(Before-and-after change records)

++++++++++++++++++++

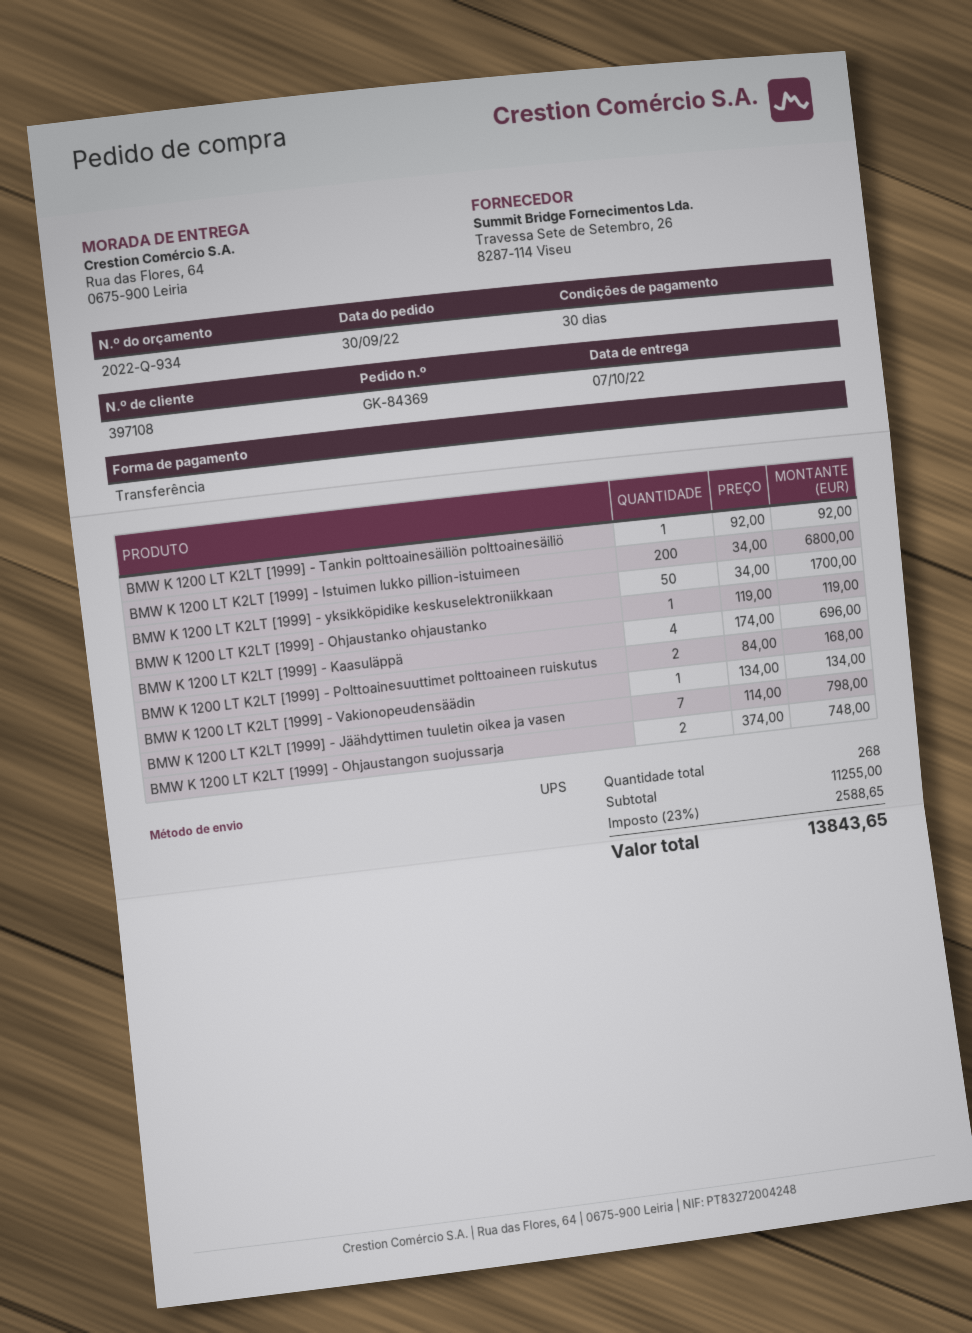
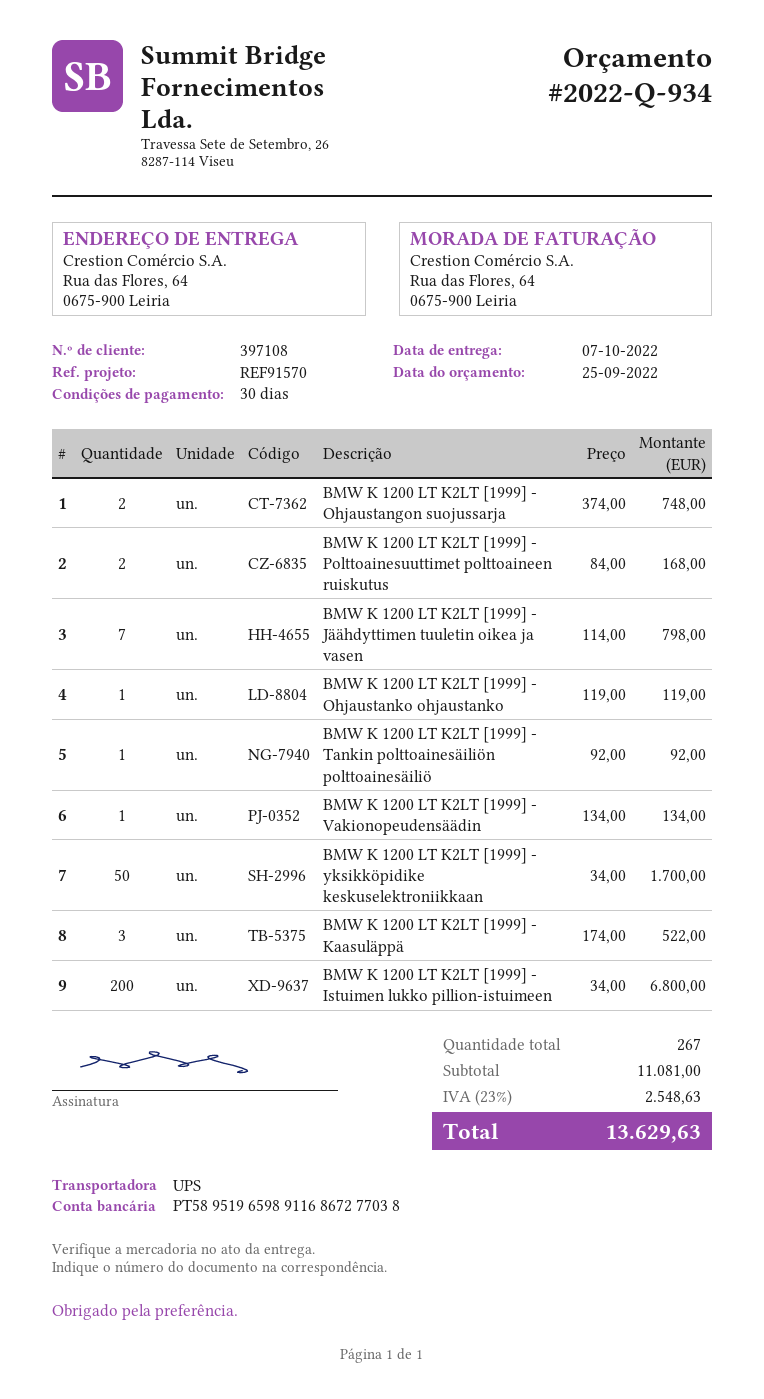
BMW K 1200 LT K2LT [1999] - Kaasuläppä: 4 x 174.00 = 696.00 -> 3 x 174.00 = 522.00
total quantity: 268 -> 267
subtotal: 11255.00 -> 11081.00
tax: 23% = 2588.65 -> 23% = 2548.63
total: 13843.65 -> 13629.63

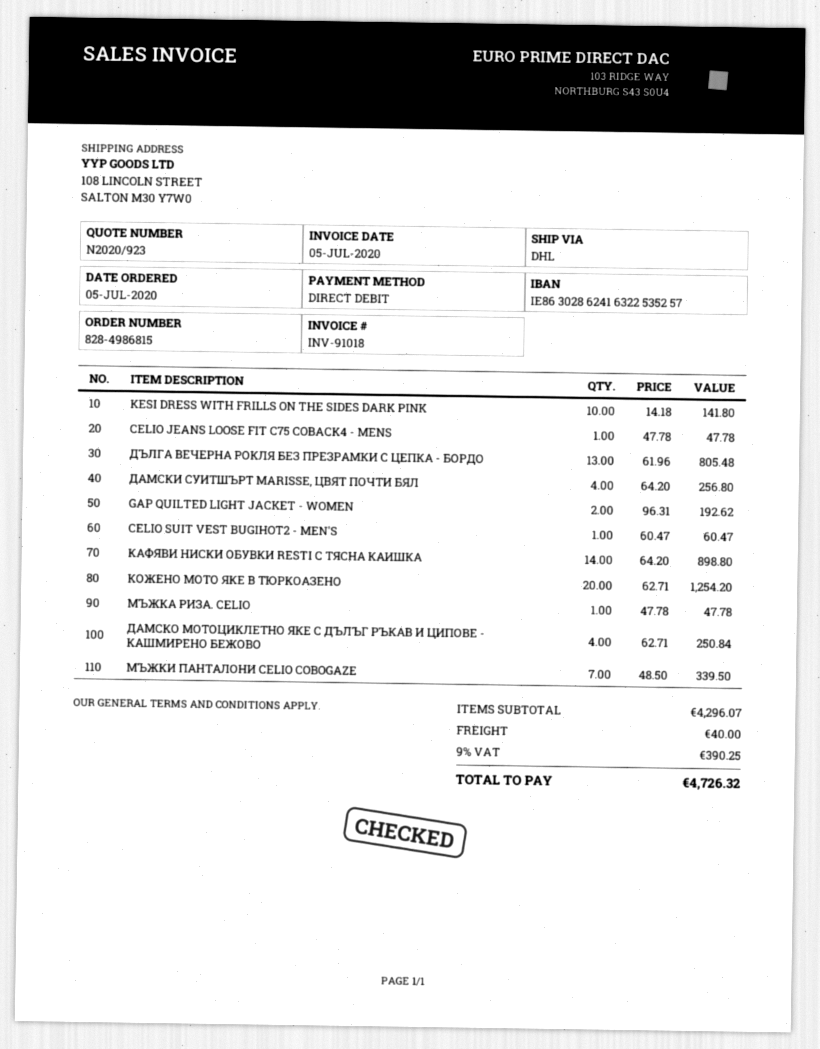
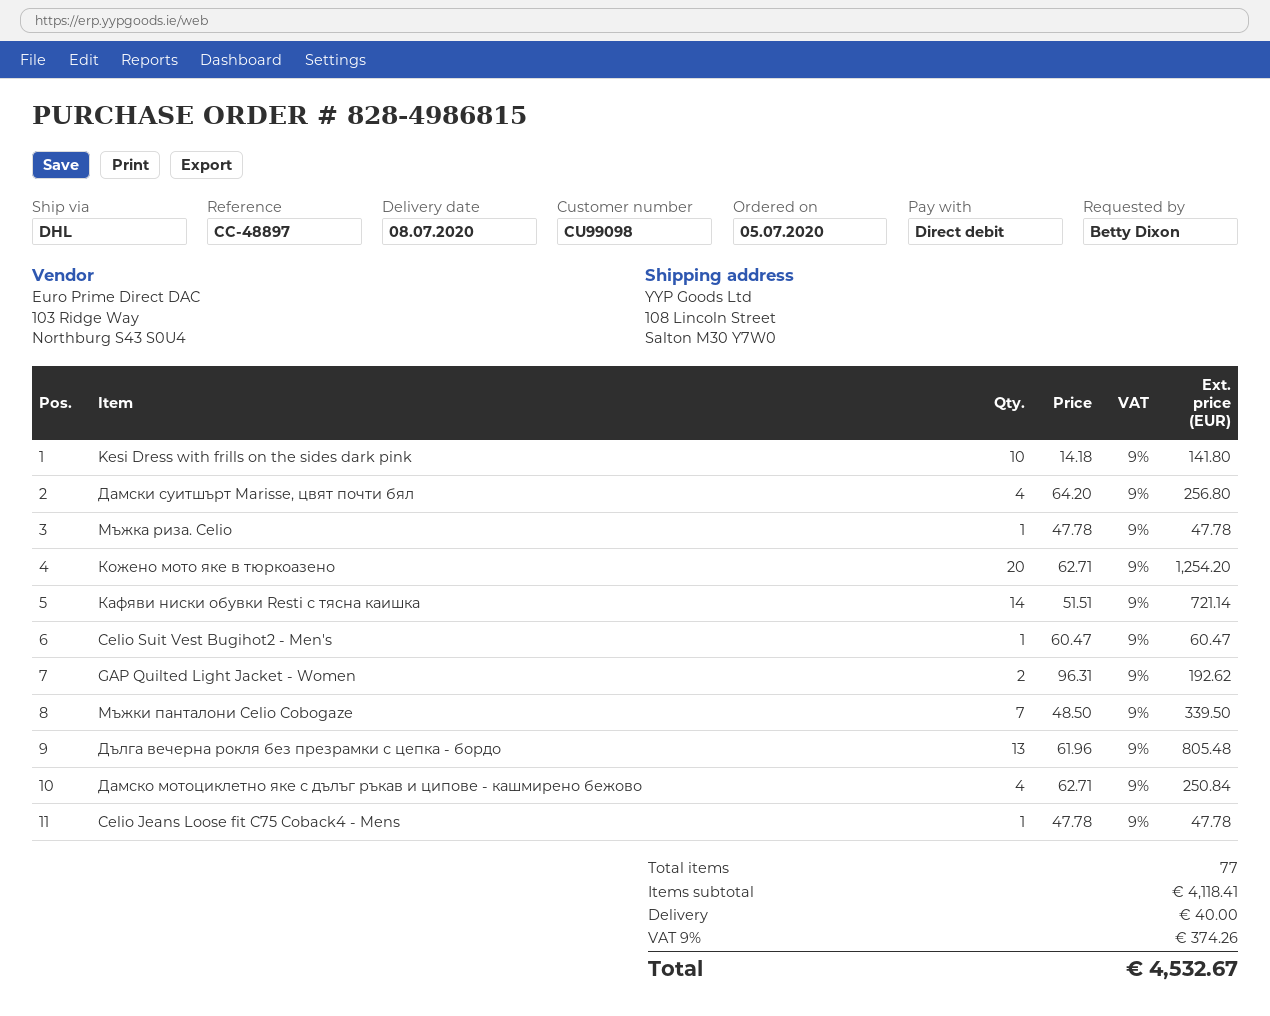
КАФЯВИ НИСКИ ОБУВКИ RESTI С ТЯСНА КАИШКА: 14 x 64.20 = 898.80 -> 14 x 51.51 = 721.14
subtotal: 4296.07 -> 4118.41
tax: 9% = 390.25 -> 9% = 374.26
total: 4726.32 -> 4532.67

++++++++++++++++++++

Your output should be exactly the lines of the records above from the one with "total quantity: 268 -> 267" through the last, both ends included, with pictures excluded.

total quantity: 268 -> 267
subtotal: 11255.00 -> 11081.00
tax: 23% = 2588.65 -> 23% = 2548.63
total: 13843.65 -> 13629.63

КАФЯВИ НИСКИ ОБУВКИ RESTI С ТЯСНА КАИШКА: 14 x 64.20 = 898.80 -> 14 x 51.51 = 721.14
subtotal: 4296.07 -> 4118.41
tax: 9% = 390.25 -> 9% = 374.26
total: 4726.32 -> 4532.67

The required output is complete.